I have seen older machines that the cpu cooler became disconnected on one side when the machine was moved. bad connection = bad cooling.
I have seen water cooled system develop vapor bubbles and not cool the cpu correctly have this type of errors.
capacitors In the power supply or on the motherboard can start to fail and voltages change over time.
anyway, hope some of this might help
just as a side note: the most common error I used to see with RAM (external memory) was incorrect setting of the command rate for the RAM. often RAM requires 2t or 2N clock rate for commands to be locked in but the BIOS defaults are set to 1T or 1N clock rate. This is for each tick of the main clock. It is often hard to find out what the clock rate should be for your actual memory chips.

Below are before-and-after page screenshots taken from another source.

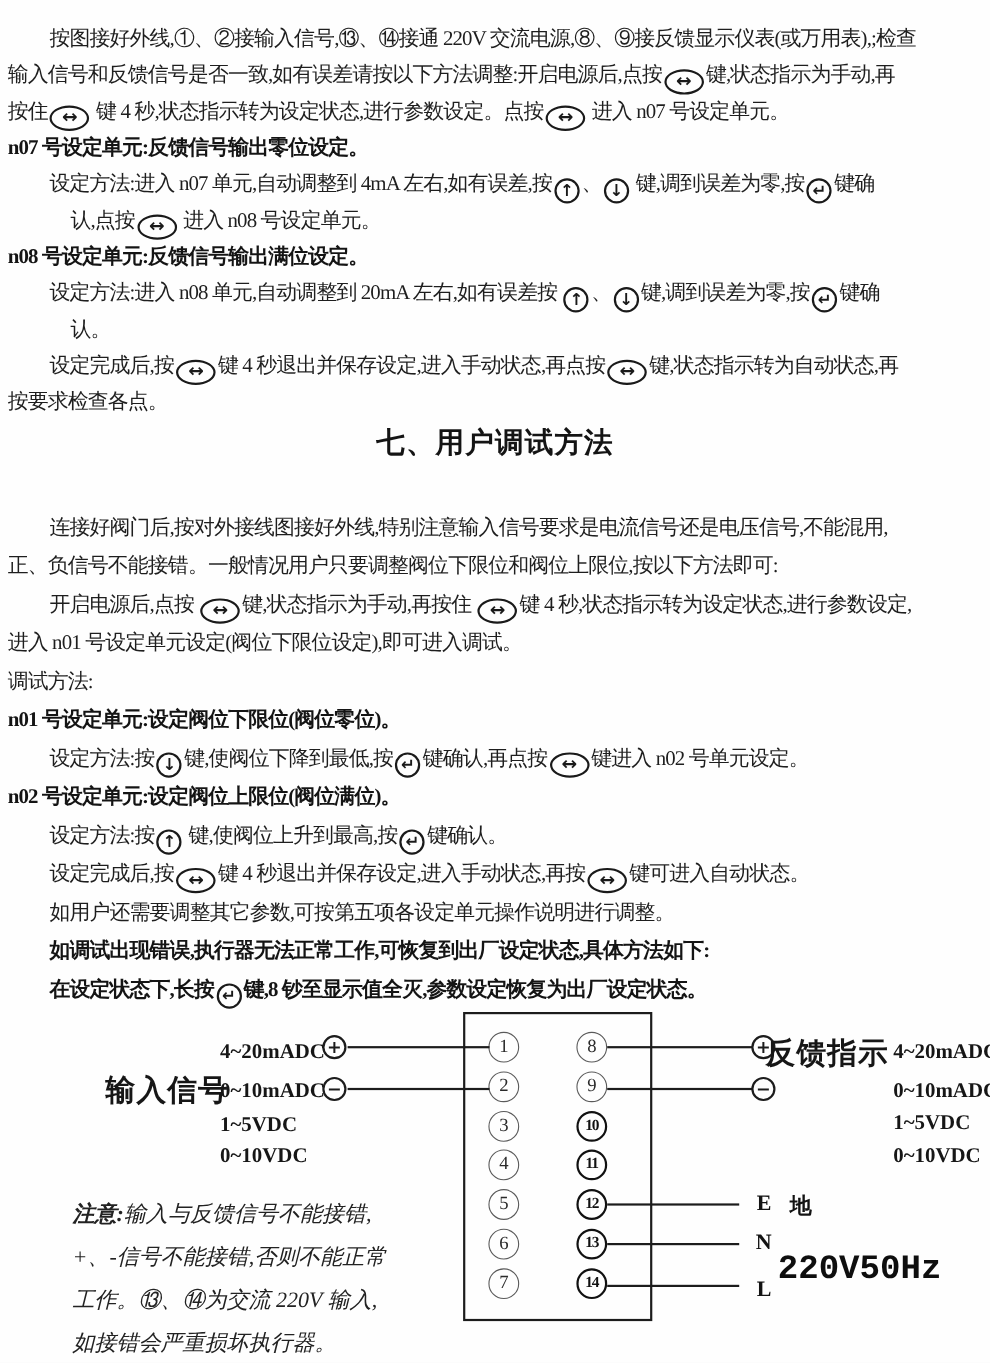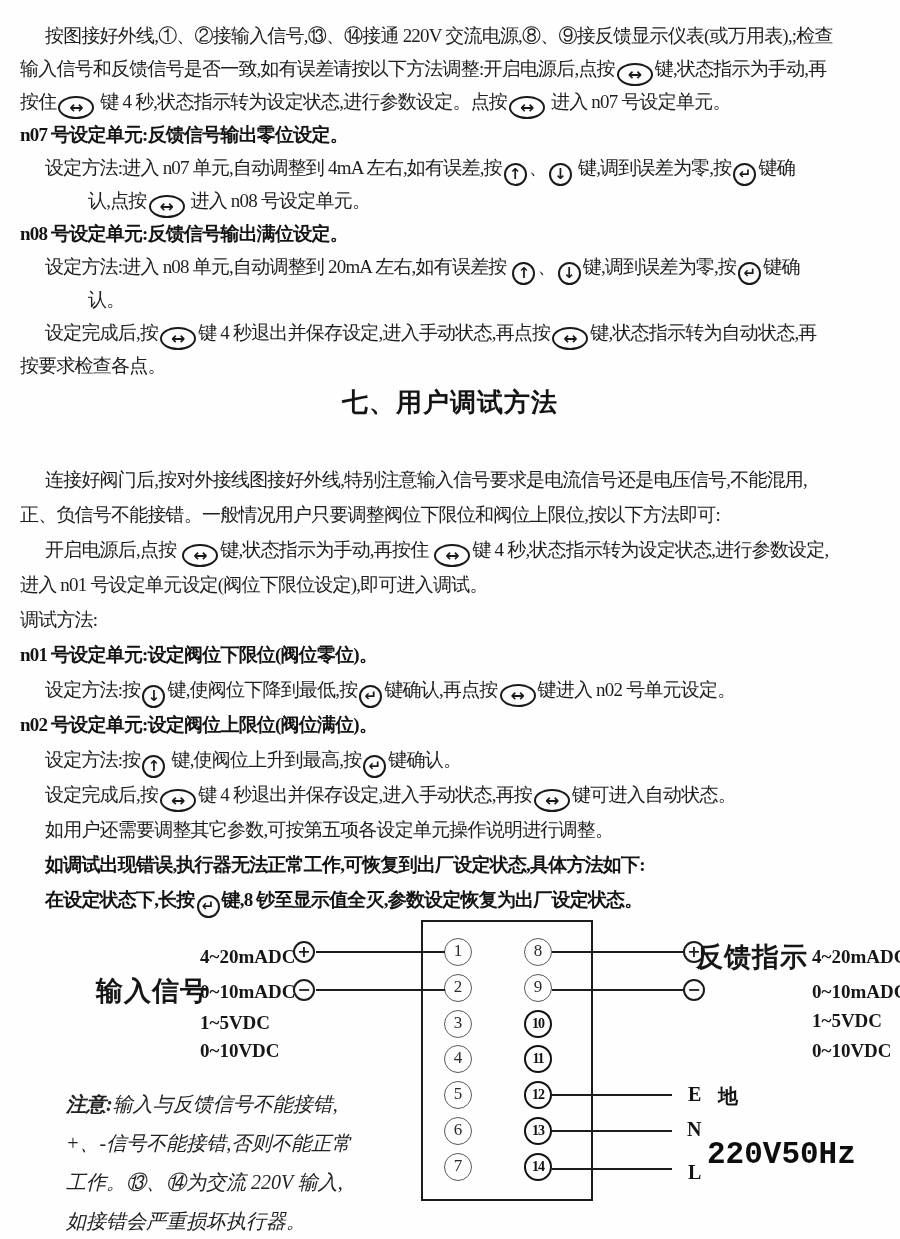"输入信号和反馈信号是否一致,如有误差请按以下方法调整:开启电源后,点按 ↔" .line { padding-left: 20px -> 7px }
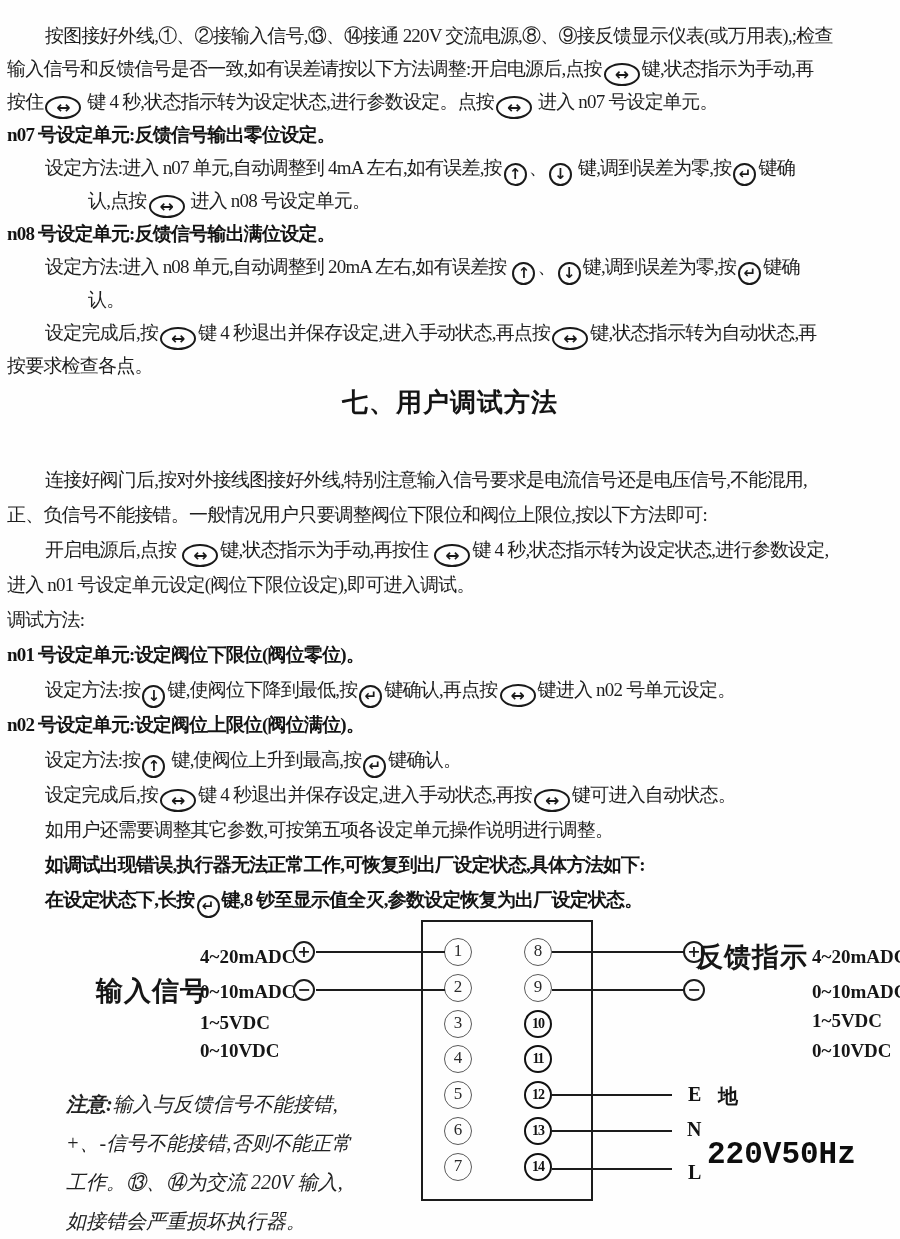"认,点按 ↔ 进入 n08 号设定单元。" .line.i2 { padding-left: 88px -> 64px }
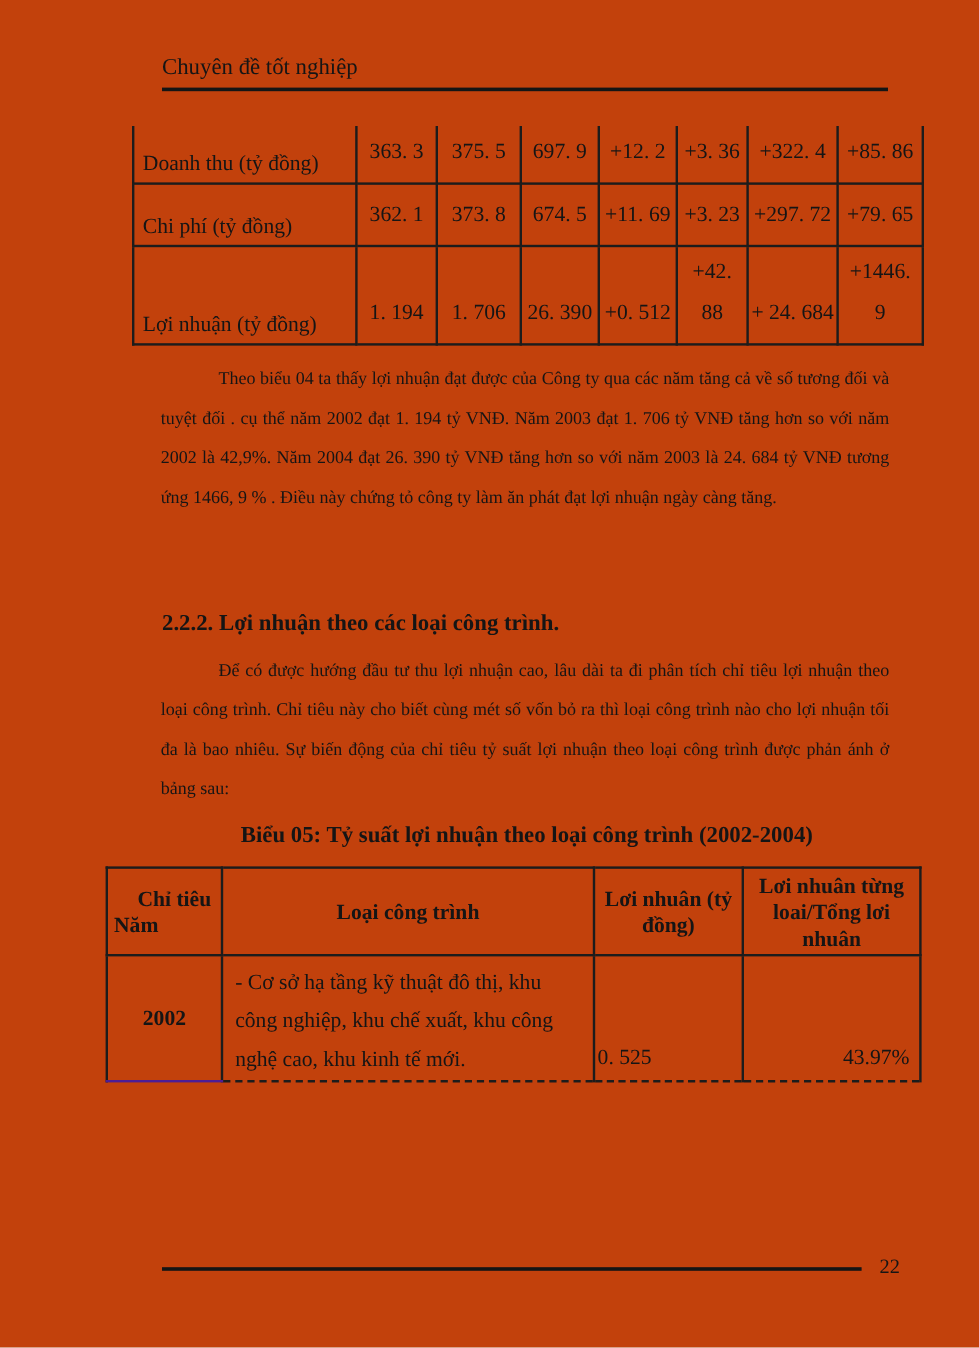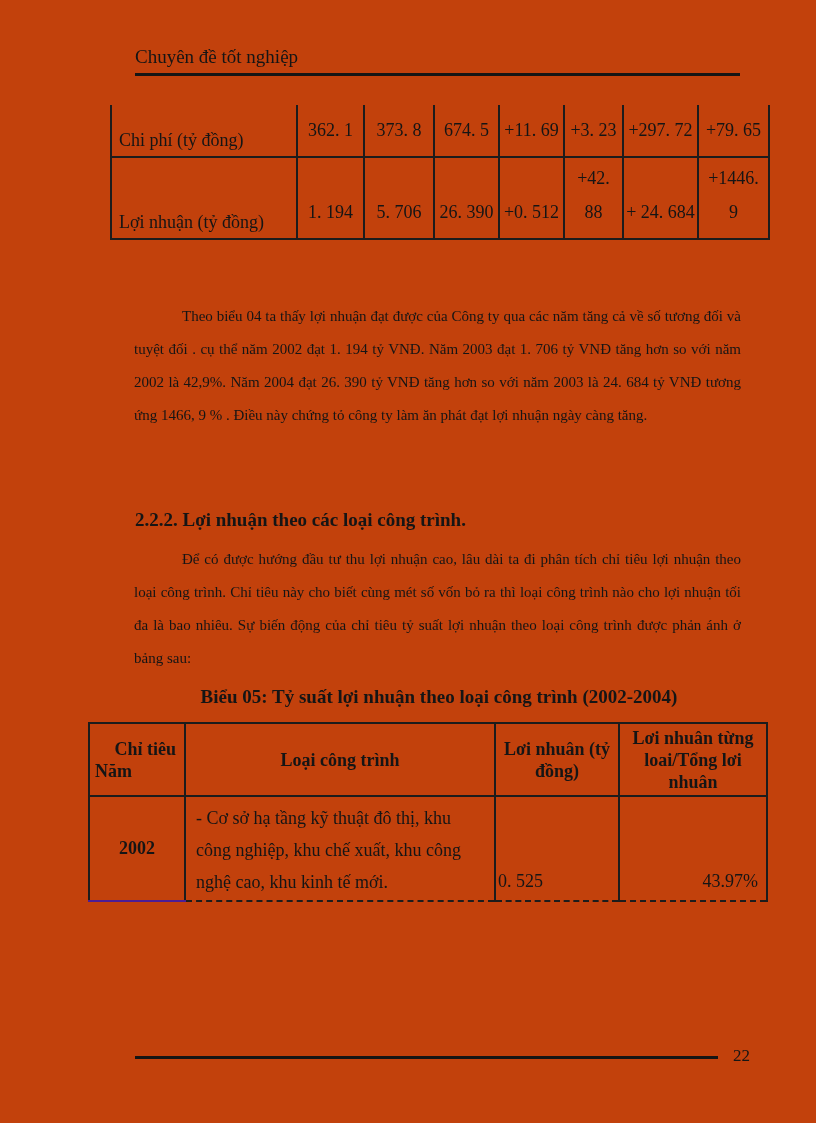"Doanh thu (tỷ đồng)" tr { html: none -> <tr> <td>Doanh thu (tỷ đồng)</td> <td>363. 3</td> <td>375. 5</td> <td>697. 9</td> <td>+12. 2</td> <td>+3. 36</td> <td>+322. 4</td> <td>+85. 86</td> </tr> }
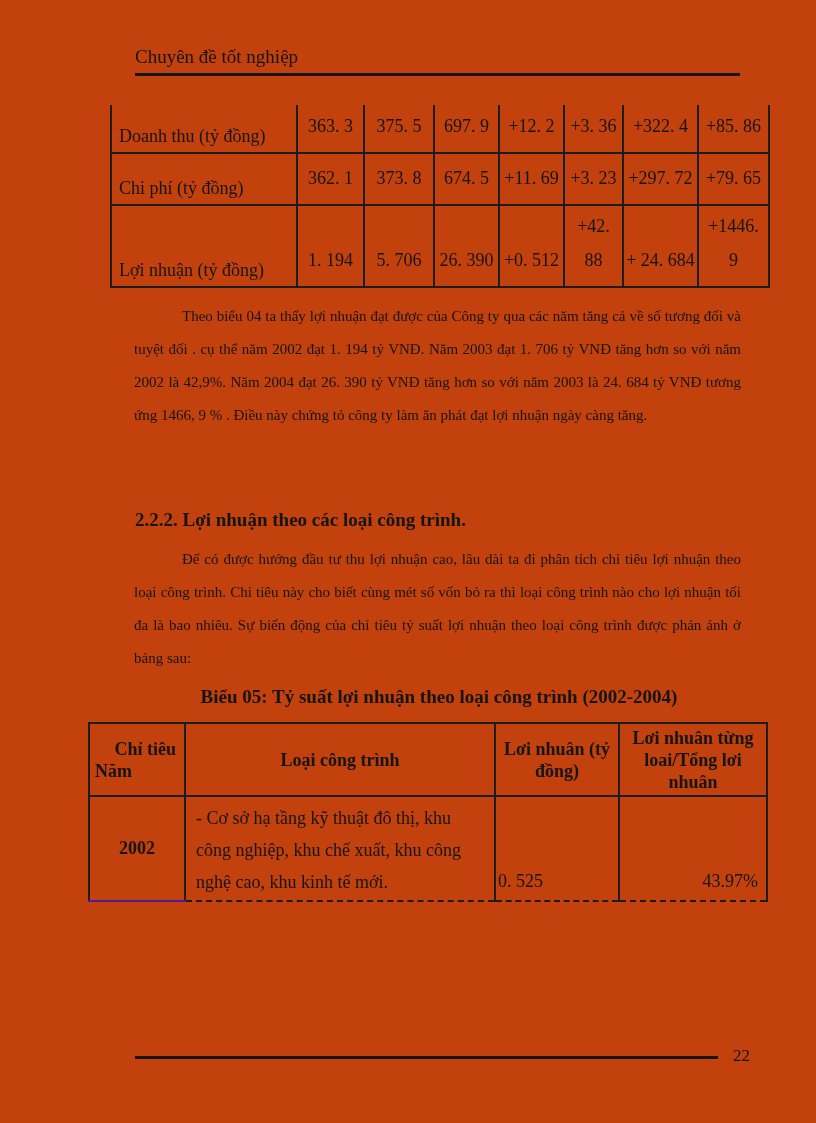"5. 706" td.num { text: 5 -> 1 }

often people reject memory as bad when this parameter is just not set correctly in the BIOS. there are about 12 parameters that can be set for RAM, there is no set order to the parameters so most people only check the first few parameters.
---------
when i googled your RAM the timings looked like they should be
17-18-18-36-2T timings
the last one it the command rate (2 clock cycles before the electronics setup and hold time are valid for this RAM to set up its commands to access a memory location)
you should confirm your bios is set correctly.
also, you might find that it will work correctly with 1N with single stick of ram but you have slow it down to 2N when the motherboard RAM get fully populated. the timing is affected by the distance the RAM stick if from the CPU. More RAM and greater distance from the CPU means you have to use a slower timings. Some motherboard vendors put this in the fine print of the manuals for the RAM setup.